**Task details:** Look below for the line with "discount: none -> 150.07", then give it again exactly, along with every line that comes after it, the final line included.

**Structured diff data:**
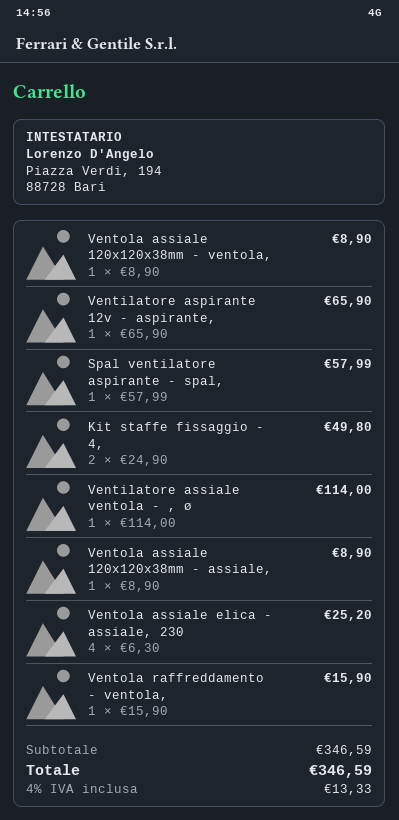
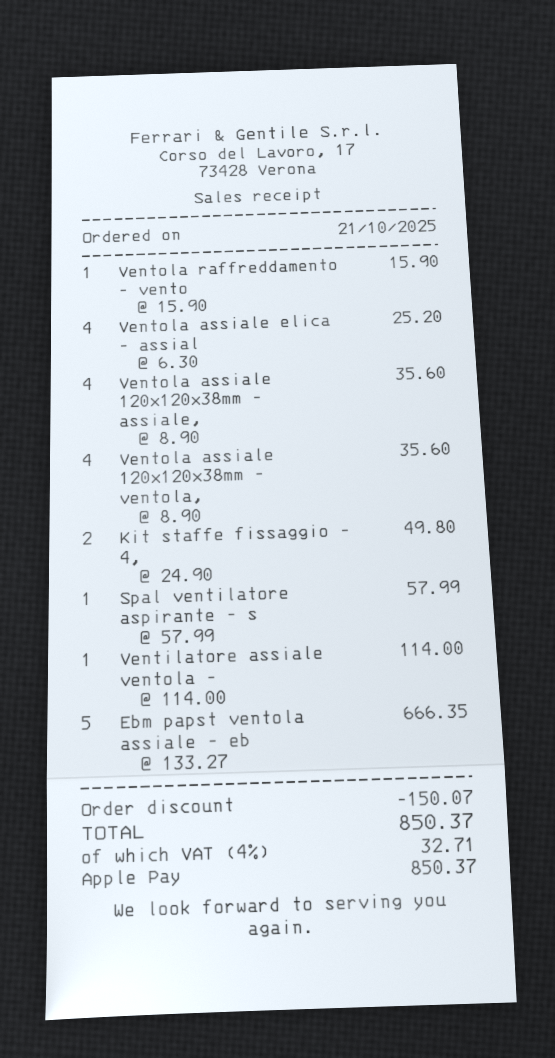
Ventola assiale 120x120x38mm - ventola,: 1 x 8.90 = 8.90 -> 4 x 8.90 = 35.60
Ventilatore aspirante 12v - aspirante,: 1 x 65.90 = 65.90 -> none
Ventola assiale 120x120x38mm - assiale,: 1 x 8.90 = 8.90 -> 4 x 8.90 = 35.60
Ebm papst ventola assiale - eb: none -> 5 x 133.27 = 666.35
discount: none -> 150.07
tax: 4% = 13.33 -> 4% = 32.71
total: 346.59 -> 850.37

**Result:**
discount: none -> 150.07
tax: 4% = 13.33 -> 4% = 32.71
total: 346.59 -> 850.37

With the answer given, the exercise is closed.